To even things up, perhaps, or because he’s bored, or because it’s so easy, Ben cheats: “It started with a pack of baseball cards and then it snowballed. I guess it just felt good to do things that I couldn’t put on my college application.” As long as these activities are confined to scamming computer warehouses on returns of credit card purchases or even selling cheat sheets to their average-student classmates, Ben and his friends coast. “It’s easy as fuck,” says Virgil’s cousin, Daric (Roger Fan). Their straight As are their “passport to freedom” — as long as they keep up appearances, the kids can stay out at “study group” until 4am. “The money was really good,” Ben admits. “But I don’t that’s what attracted me the most.”
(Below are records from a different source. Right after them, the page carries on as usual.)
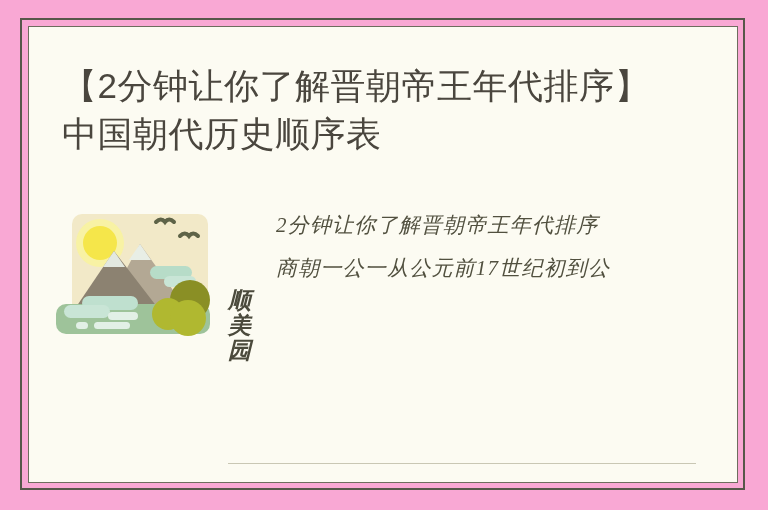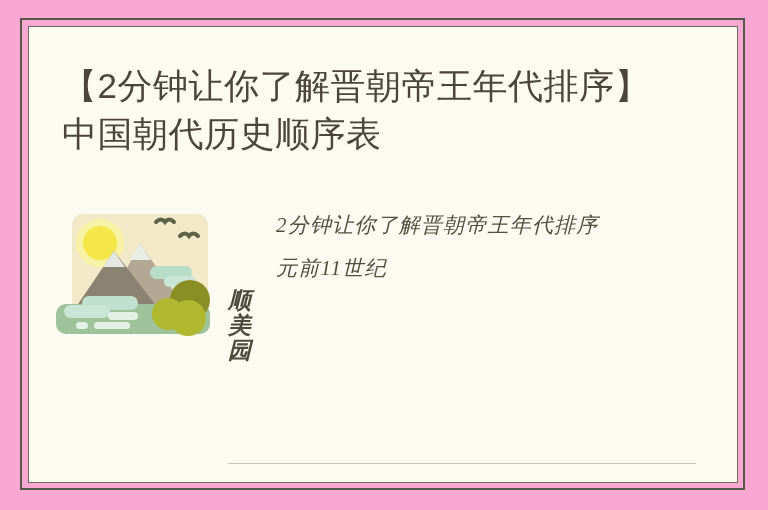--- a/index.html
+++ b/index.html
@@ -172,6 +172,7 @@
 
     <div id="body-text">
       <div class="body-line">2分钟让你了解晋朝帝王年代排序</div>
+      <div class="body-line">商朝一公一从公元前17世纪初到公</div>
       <div class="body-line">元前11世纪</div>
     </div>
 

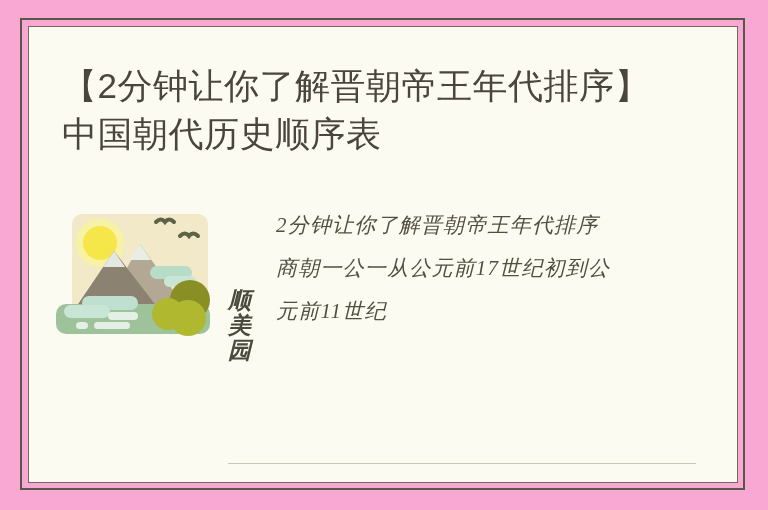--- a/index.html
+++ b/index.html
@@ -173,7 +173,6 @@
     <div id="body-text">
       <div class="body-line">2分钟让你了解晋朝帝王年代排序</div>
       <div class="body-line">商朝一公一从公元前17世纪初到公</div>
-      <div class="body-line">元前11世纪</div>
     </div>
 
     <div id="watermark">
They have good reasons to want to stick it to the system. While Ben thinks (or needs to think) he’s on the basketball team because he wants to play, he admits to Daric that he spends most games on the bench. Daric sighs. Ben’s a token: “It’s obvious that the only reason you’re on the team is for cosmetic reasons.” It’s true, adults are also scamming, to meet requirements, to make their lives easier or more exciting. The film underlines adult hypocrisy and lack of attention by never showing a parent (and the only adult with lines is a science teacher, played by Jerry Mathers). This isn’t to say that Ben and his friends exactly miss any “supervision” that might be offered by adults, but that the film acknowledges, in its visual economy as well as its plotting, the way they understand their lives, their restrictions, obligations, and desires.

Ben takes his accumulating responsibilities seriously — hamburgers and homework, stealing and scamming. He observes the toll it’s taking as he’s snorting coke, trying to stay awake. “It’s literally a fulltime job to make people believe you’re who you’re meant to be.” That Ben is trying to figure out those expectations, how to resist or conform to them, is BLT‘s broadest, most conventional “statement.” But in its details, its plot structured around an academic decathlon, its concentrated colors and fisheye lenses, the film is invigorating and vivid, anything but conventional.
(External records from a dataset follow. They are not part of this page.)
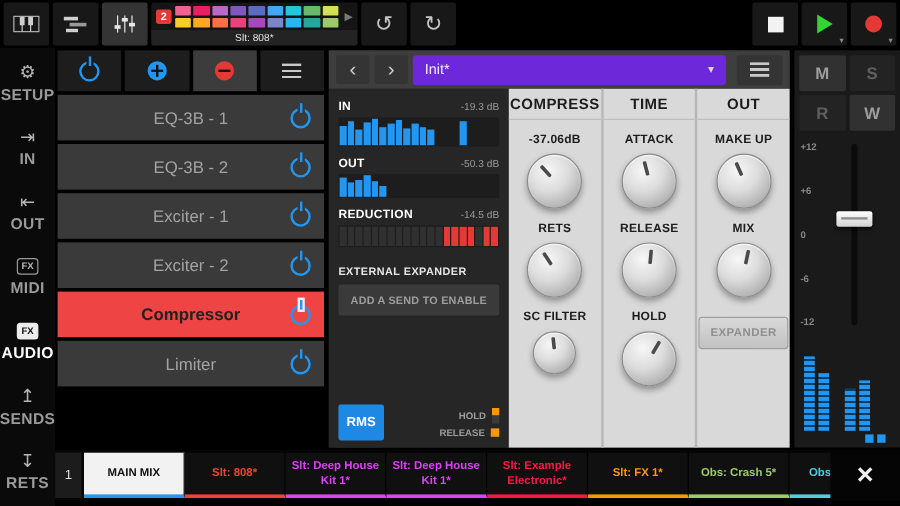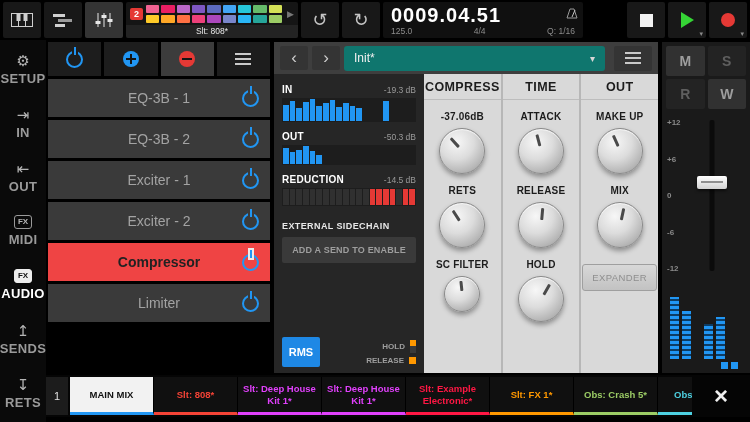--- a/index.html
+++ b/index.html
@@ -195,20 +195,6 @@
         <span class="glyph">↻</span>
       </div>
 
-    <div class="time-box">
-      <div class="time-main">0009.04.51</div>
-      <div class="time-sub">
-        <span>125.0</span>
-        <span>4/4</span>
-        <span>Q: 1/16</span>
-      </div>
-      <span class="metro">
-        <svg width="12" height="11" viewBox="0 0 12 11">
-            <path d="M4 1 L8 1 L11 10 L1 10 Z" fill="none" stroke="#9a9a9a"></path>
-            <line x1="6" y1="9" x2="9" y2="2" stroke="#c4c4c4"></line>
-          </svg>
-      </span>
-    </div>
 
     <div class="spacer"></div>
 

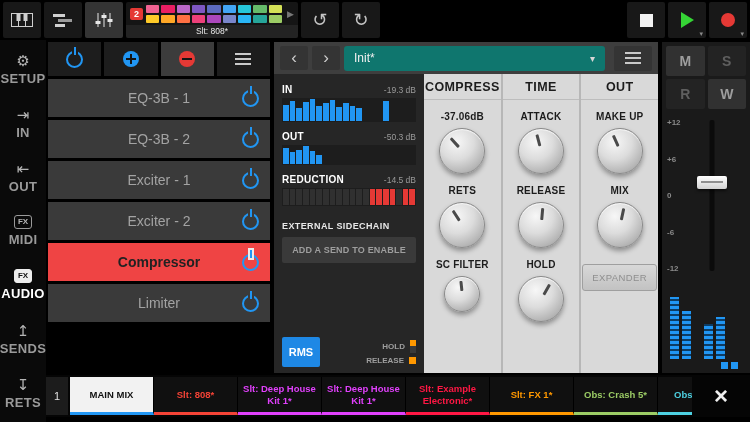--- a/index.html
+++ b/index.html
@@ -63,7 +63,7 @@
   .plugin{flex:1;margin:2px;display:flex;flex-direction:column;background:#262626;min-width:0;}
   .plugin-header{height:32px;background:#3e3e3e;display:flex;align-items:center;gap:4px;padding:3px 6px;box-sizing:border-box;}
   .nav-btn{width:28px;height:24px;display:flex;align-items:center;justify-content:center;color:#cfcfcf;font-size:17px;background:#343434;border-radius:2px;}
-  .preset-select{flex:1;height:25px;background:#0f766e;border-radius:3px;display:flex;align-items:center;padding:0 10px;color:#f0f0f0;font-size:12px;justify-content:space-between;}
+  .preset-select{flex:1;height:25px;background:#6d28d9;border-radius:3px;display:flex;align-items:center;padding:0 10px;color:#f0f0f0;font-size:12px;justify-content:space-between;}
   .preset-select .caret{margin-left:auto;color:#d6d6d6;font-size:10px;}
   .plugin-menu-btn{width:38px;height:25px;display:flex;align-items:center;justify-content:center;background:#343434;border-radius:2px;margin-left:5px;}
   .plugin-body{flex:1;display:flex;min-height:0;}

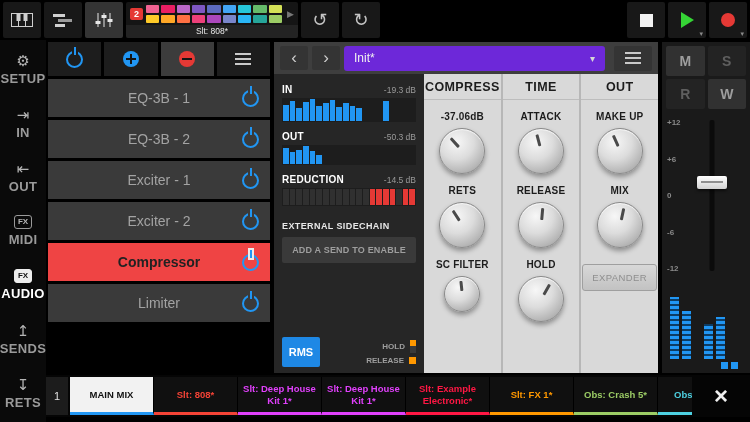--- a/index.html
+++ b/index.html
@@ -389,7 +389,7 @@
                   <span class="seg" style="height: 100%; background: rgb(229, 57, 53);"></span>
                 </div>
 
-              <div class="sc-label">EXTERNAL SIDECHAIN</div>
+              <div class="sc-label">EXTERNAL EXPANDER</div>
               <div class="sc-btn">ADD A SEND TO ENABLE</div>
 
               <div class="detector-row">

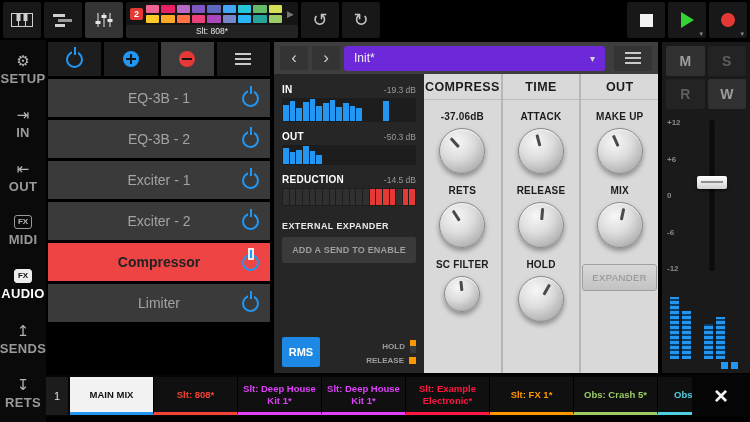--- a/index.html
+++ b/index.html
@@ -98,7 +98,7 @@
     transform:translateX(-50%) rotate(var(--rot,0deg));transform-origin:50% 17px;}
   .knob.small{width:34px;height:34px;}
   .knob.small::after{top:4px;height:10px;transform-origin:50% 13px;}
-  .expander-btn{margin-top:16px;background:linear-gradient(#d8d8d8,#c2c2c2);border:1px solid #9f9f9f;border-radius:3px;color:#8f8f8f;font-size:9.5px;font-weight:normal;padding:7px 9px;letter-spacing:.4px;}
+  .expander-btn{margin-top:16px;background:linear-gradient(#d8d8d8,#c2c2c2);border:1px solid #9f9f9f;border-radius:3px;color:#8f8f8f;font-size:9.5px;font-weight:bold;padding:7px 9px;letter-spacing:.4px;}
 
   
   .mixer{width:88px;background:#1a1a1a;margin:2px 0 2px 2px;display:flex;flex-direction:column;padding:4px;box-sizing:border-box;}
The style goes to show the kids’ sense of pressure and opportunity. Ben’s not the only one who notices how hard it is to find himself, any self. In one brief, bracing scene, Steve practices batting (Mr. All American Sports), the camera zooming in and out, then zip-circling him as he observes, “It’s a never ending cycle. When you got everything you want, what’s left? You can’t settle for being happy, that’s a fucking trap. You gotta take life into your own hands, do whatever it takes to break the cycle. That’s what it is, breaking the cycle.” That is what it is, but, as BLT reveals, the cycle is designed to resist breaking: even when you think you’re out, you’re in; if you’re Ben, overachieving and banging on the side, you’re caught coming or going.

The kids’ escalating violence — they beat down one adversary at a party, take up guns at another point, beat someone to death with a bat at another — generated controversy, and as Lin, Foronda, and Marquez point out, the scene affected everyone on the set, bringing some to tears. Though Lin says that the last scene’s violence has been trimmed since Sundance, he’s happy with the way it’s turned out. BLT insists that such horrific acting out is another form of performance, one way the kids use to counter expectations that they’ll be polite and undesiring, desexualized or feminized “Asian males.” But the subversion of these stereotypes is as frightening as any imposition of stereotype — it’s more, and not enough.
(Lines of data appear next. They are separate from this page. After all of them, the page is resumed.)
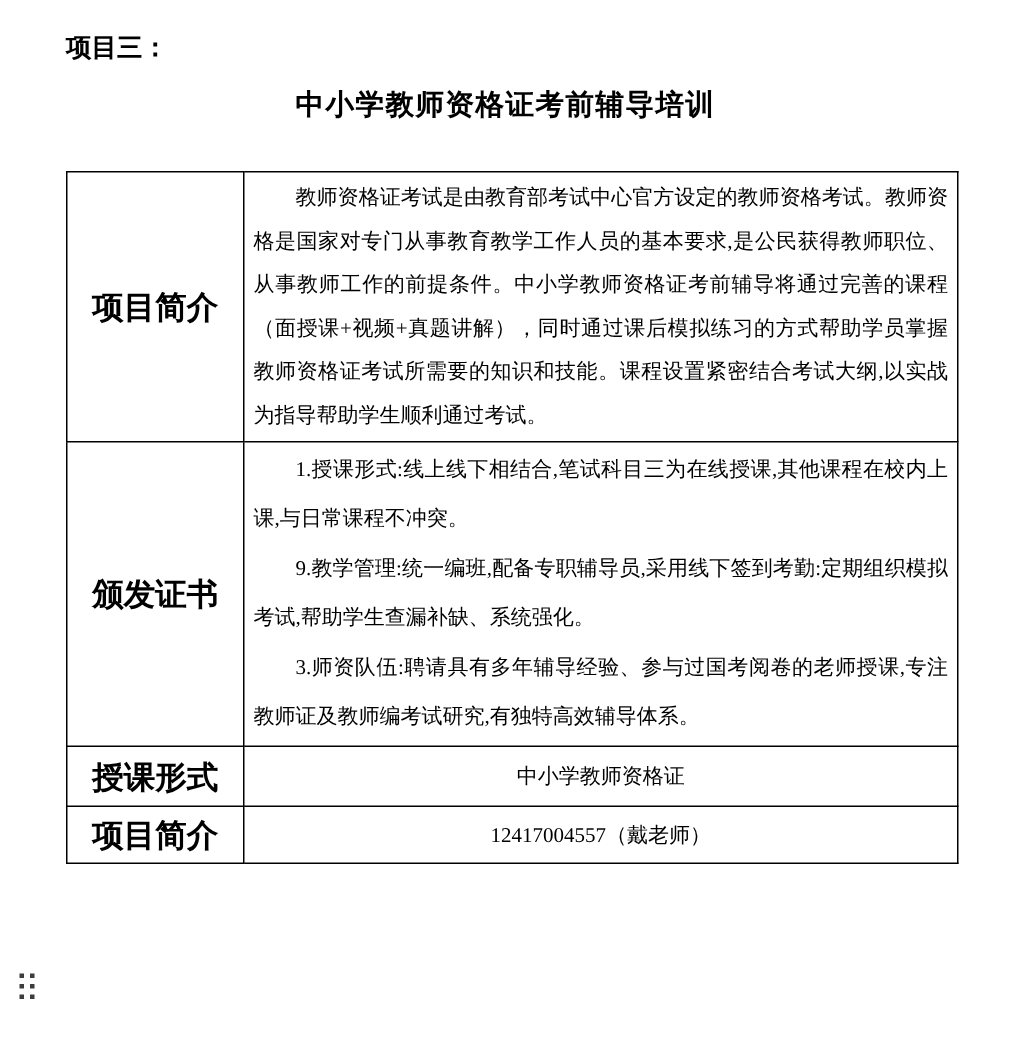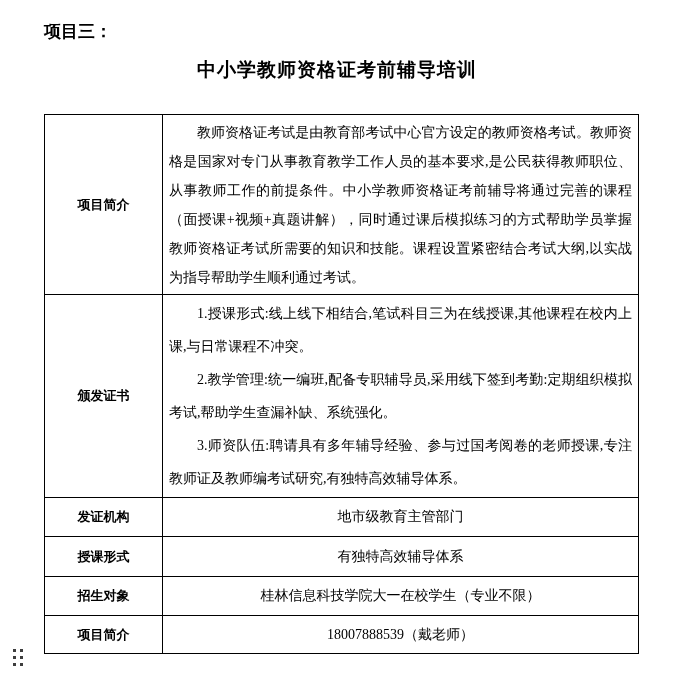--- a/index.html
+++ b/index.html
@@ -32,7 +32,7 @@
   td.hdr {
     text-align:center;
     font-weight:bold;
-    font-size:13px;
+    font-size:21px;
   }
   td.content {
     padding:2px 6px;

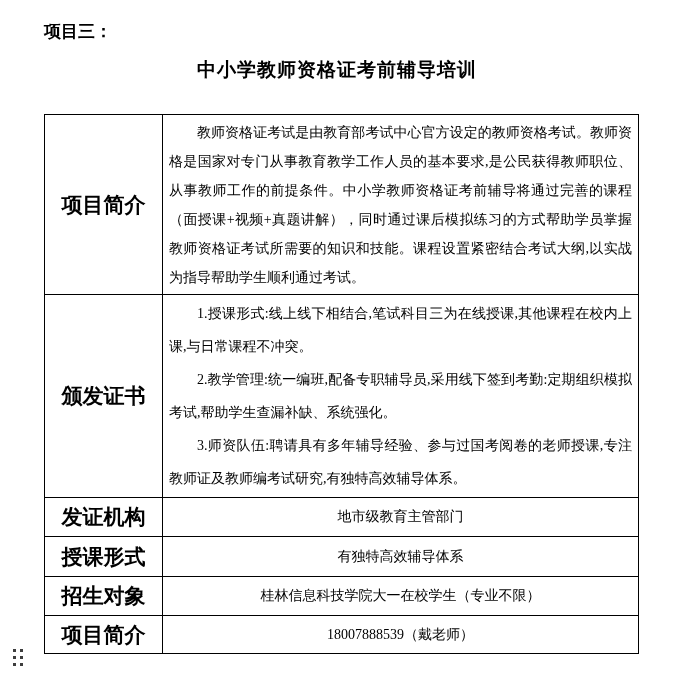--- a/index.html
+++ b/index.html
@@ -89,7 +89,7 @@
     <td class="hdr">颁发证书</td>
     <td class="content">
       <p>1.授课形式:线上线下相结合,笔试科目三为在线授课,其他课程在校内上课,与日常课程不冲突。</p>
-      <p>2.教学管理:统一编班,配备专职辅导员,采用线下签到考勤:定期组织模拟考试,帮助学生查漏补缺、系统强化。</p>
+      <p>9.教学管理:统一编班,配备专职辅导员,采用线下签到考勤:定期组织模拟考试,帮助学生查漏补缺、系统强化。</p>
       <p>3.师资队伍:聘请具有多年辅导经验、参与过国考阅卷的老师授课,专注教师证及教师编考试研究,有独特高效辅导体系。</p>
     </td>
   </tr>

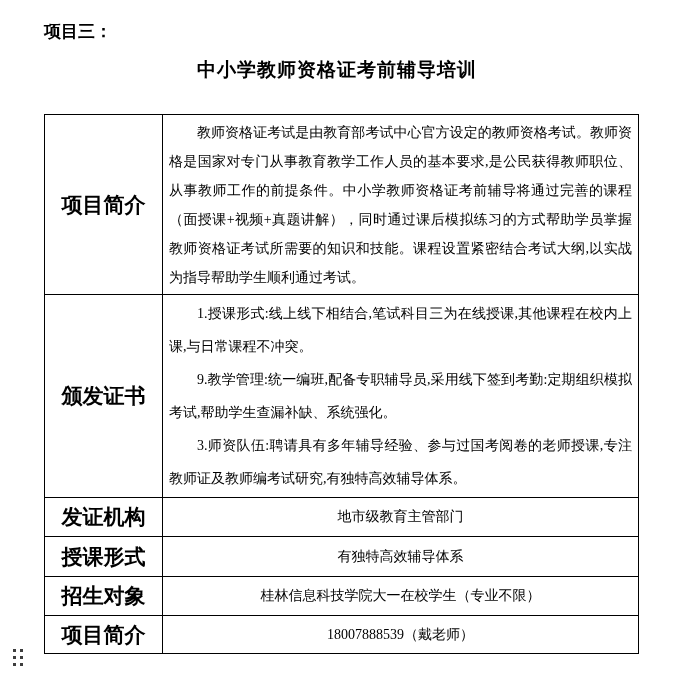--- a/index.html
+++ b/index.html
@@ -93,10 +93,6 @@
       <p>3.师资队伍:聘请具有多年辅导经验、参与过国考阅卷的老师授课,专注教师证及教师编考试研究,有独特高效辅导体系。</p>
     </td>
   </tr>
-  <tr class="small">
-    <td class="hdr">发证机构</td>
-    <td class="val">地市级教育主管部门</td>
-  </tr>
   <tr class="small" style="height:40px">
     <td class="hdr">授课形式</td>
     <td class="val">有独特高效辅导体系</td>

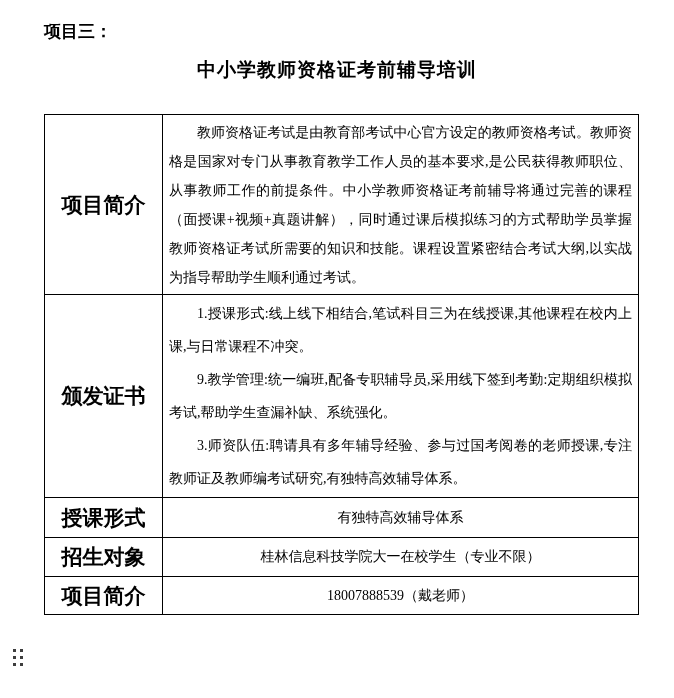--- a/index.html
+++ b/index.html
@@ -95,7 +95,7 @@
   </tr>
   <tr class="small" style="height:40px">
     <td class="hdr">授课形式</td>
-    <td class="val">有独特高效辅导体系</td>
+    <td class="val">中小学教师资格证</td>
   </tr>
   <tr class="small">
     <td class="hdr">招生对象</td>

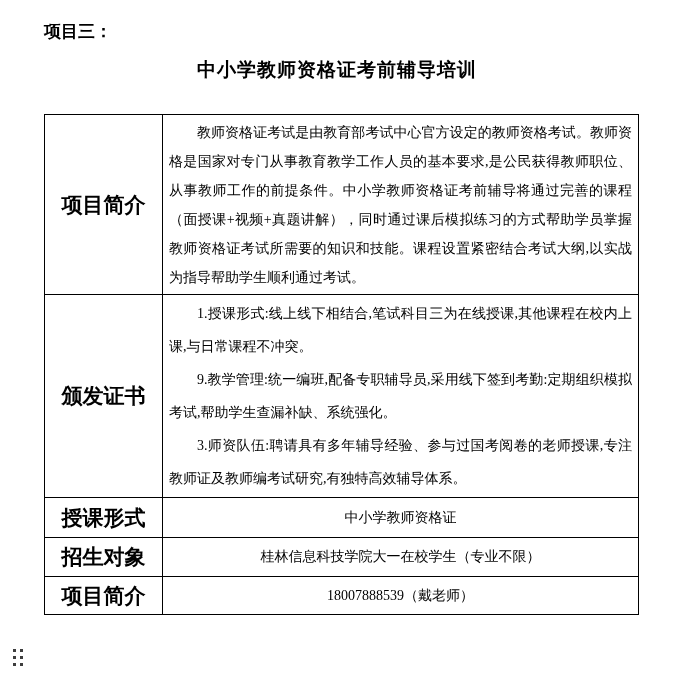--- a/index.html
+++ b/index.html
@@ -97,10 +97,6 @@
     <td class="hdr">授课形式</td>
     <td class="val">中小学教师资格证</td>
   </tr>
-  <tr class="small">
-    <td class="hdr">招生对象</td>
-    <td class="val">桂林信息科技学院大一在校学生（专业不限）</td>
-  </tr>
   <tr class="small" style="height:38px">
     <td class="hdr">项目简介</td>
     <td class="val">18007888539（戴老师）</td>

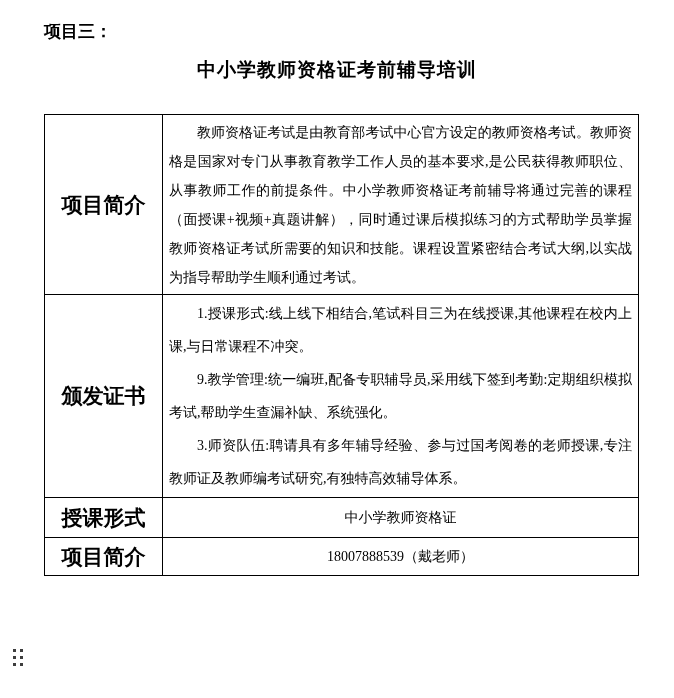--- a/index.html
+++ b/index.html
@@ -99,7 +99,7 @@
   </tr>
   <tr class="small" style="height:38px">
     <td class="hdr">项目简介</td>
-    <td class="val">18007888539（戴老师）</td>
+    <td class="val">12417004557（戴老师）</td>
   </tr>
 </tbody>
   </table>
Most compellingly, the film offers insights into intra-community class and gender dynamics; Ben and Steve’s competition for Stephanie layers such tensions. Still, and as much as they consider her as a prize to be won, Stephanie, an adopted child with her own background and identity questions, has been making decisions all along. That she hasn’t made right ones, even for herself, makes her like the guys, but also not — she has a sense of what’s at stake, before Ben does. “You know how you make decisions that lead to other decisions?” she asks him. “And then you realize you don’t remember why you made those decisions in the first place?” He nods, breathless. Stephanie, as she must, keeps breathing.